## TASK DETAILS:
Line by line, repeat the material below exactly and skip the images.

## WORKING DATA:
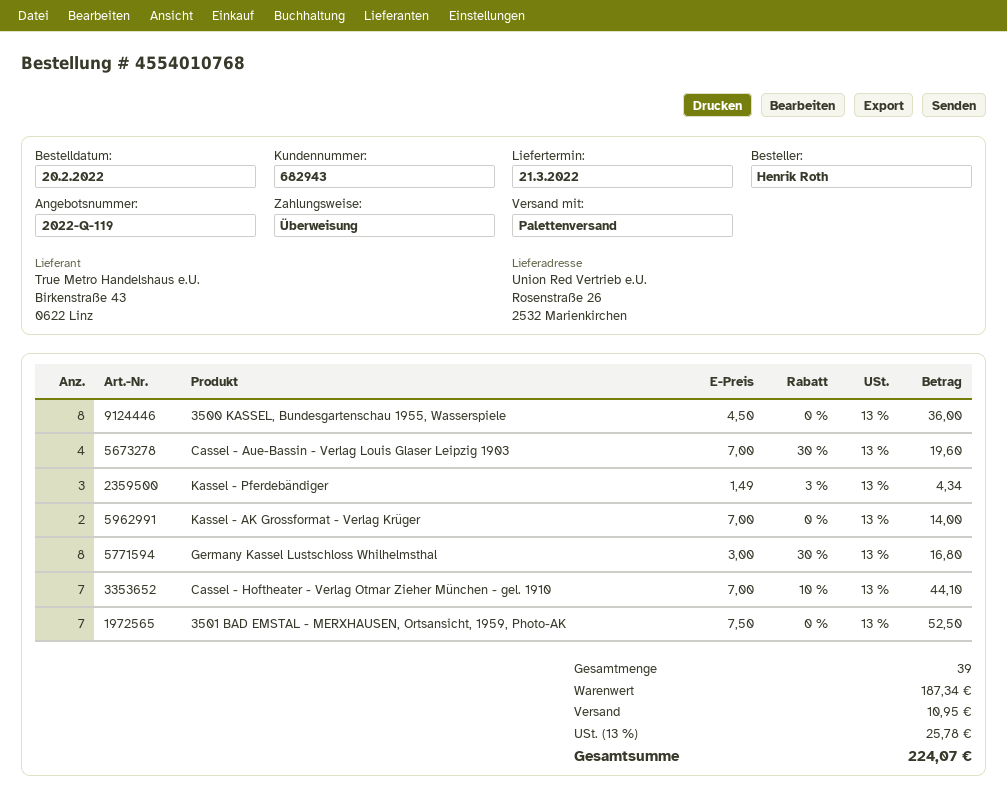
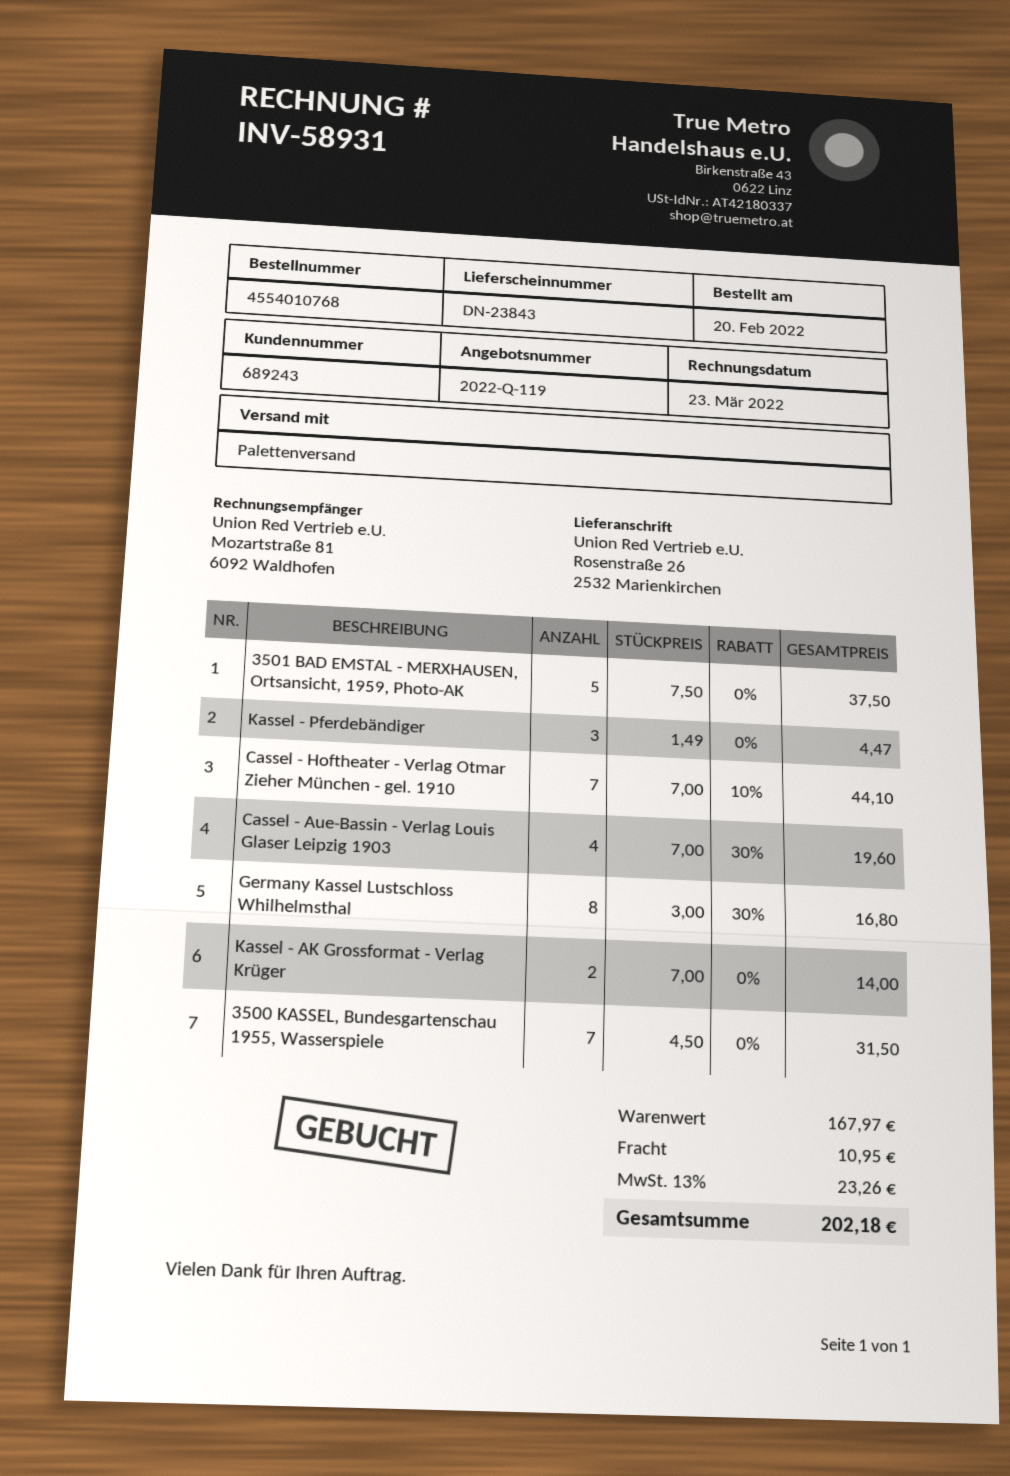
customer number: 682943 -> 689243
3500 KASSEL, Bundesgartenschau 1955, Wasserspiele: 8 x 4.50 = 36.00 -> 7 x 4.50 = 31.50
Kassel - Pferdebändiger: 3 x 1.49 - 3% = 4.34 -> 3 x 1.49 = 4.47
3501 BAD EMSTAL - MERXHAUSEN, Ortsansicht, 1959, Photo-AK: 7 x 7.50 = 52.50 -> 5 x 7.50 = 37.50
subtotal: 187.34 -> 167.97
tax: 13% = 25.78 -> 13% = 23.26
total: 224.07 -> 202.18

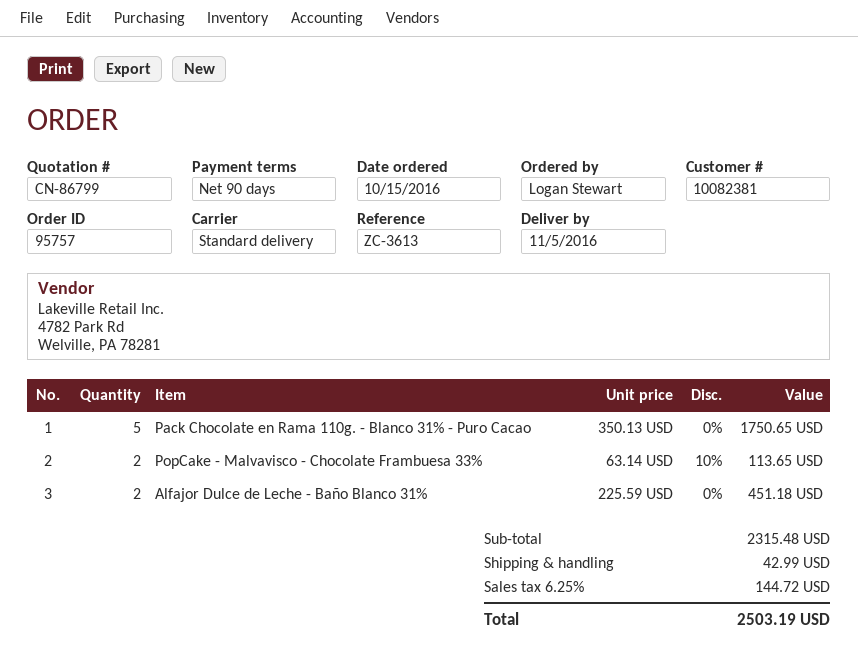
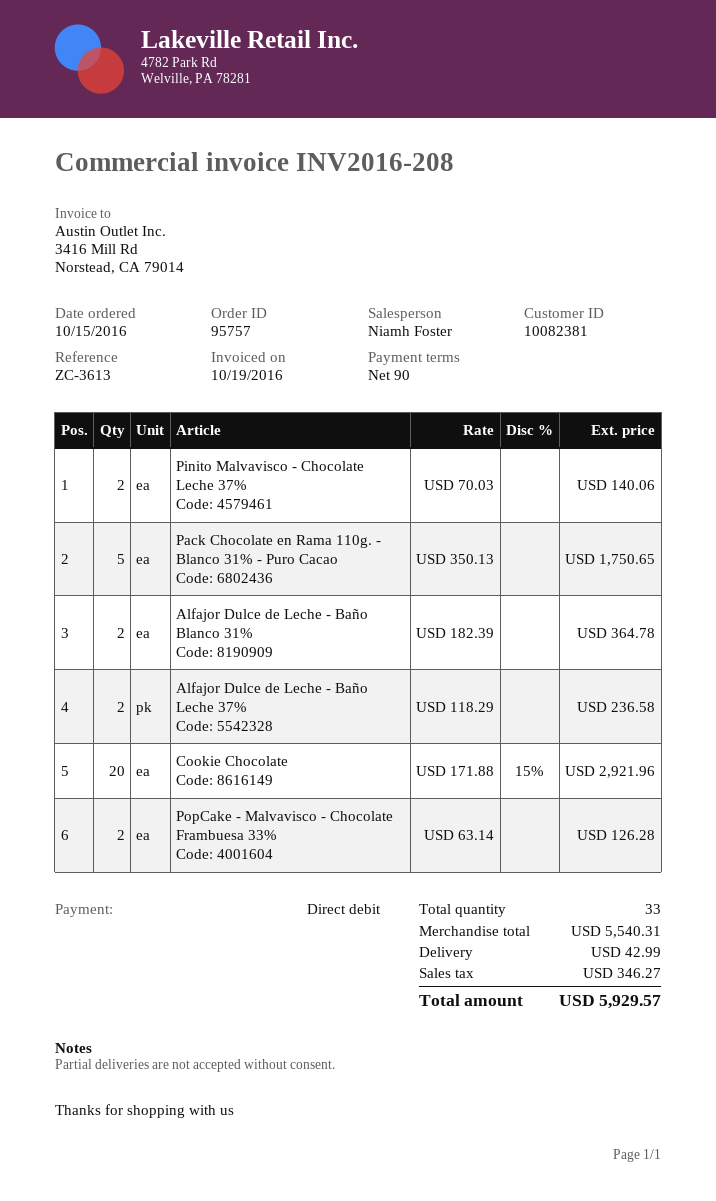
PopCake - Malvavisco - Chocolate Frambuesa 33%: 2 x 63.14 - 10% = 113.65 -> 2 x 63.14 = 126.28
Alfajor Dulce de Leche - Baño Blanco 31%: 2 x 225.59 = 451.18 -> 2 x 182.39 = 364.78
Pinito Malvavisco - Chocolate Leche 37%: none -> 2 x 70.03 = 140.06
Alfajor Dulce de Leche - Baño Leche 37%: none -> 2 x 118.29 = 236.58
Cookie Chocolate: none -> 20 x 171.88 - 15% = 2921.96
subtotal: 2315.48 -> 5540.31
tax: 144.72 -> 346.27
total: 2503.19 -> 5929.57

## ANSWER TO THE PROBLEM:
customer number: 682943 -> 689243
3500 KASSEL, Bundesgartenschau 1955, Wasserspiele: 8 x 4.50 = 36.00 -> 7 x 4.50 = 31.50
Kassel - Pferdebändiger: 3 x 1.49 - 3% = 4.34 -> 3 x 1.49 = 4.47
3501 BAD EMSTAL - MERXHAUSEN, Ortsansicht, 1959, Photo-AK: 7 x 7.50 = 52.50 -> 5 x 7.50 = 37.50
subtotal: 187.34 -> 167.97
tax: 13% = 25.78 -> 13% = 23.26
total: 224.07 -> 202.18

PopCake - Malvavisco - Chocolate Frambuesa 33%: 2 x 63.14 - 10% = 113.65 -> 2 x 63.14 = 126.28
Alfajor Dulce de Leche - Baño Blanco 31%: 2 x 225.59 = 451.18 -> 2 x 182.39 = 364.78
Pinito Malvavisco - Chocolate Leche 37%: none -> 2 x 70.03 = 140.06
Alfajor Dulce de Leche - Baño Leche 37%: none -> 2 x 118.29 = 236.58
Cookie Chocolate: none -> 20 x 171.88 - 15% = 2921.96
subtotal: 2315.48 -> 5540.31
tax: 144.72 -> 346.27
total: 2503.19 -> 5929.57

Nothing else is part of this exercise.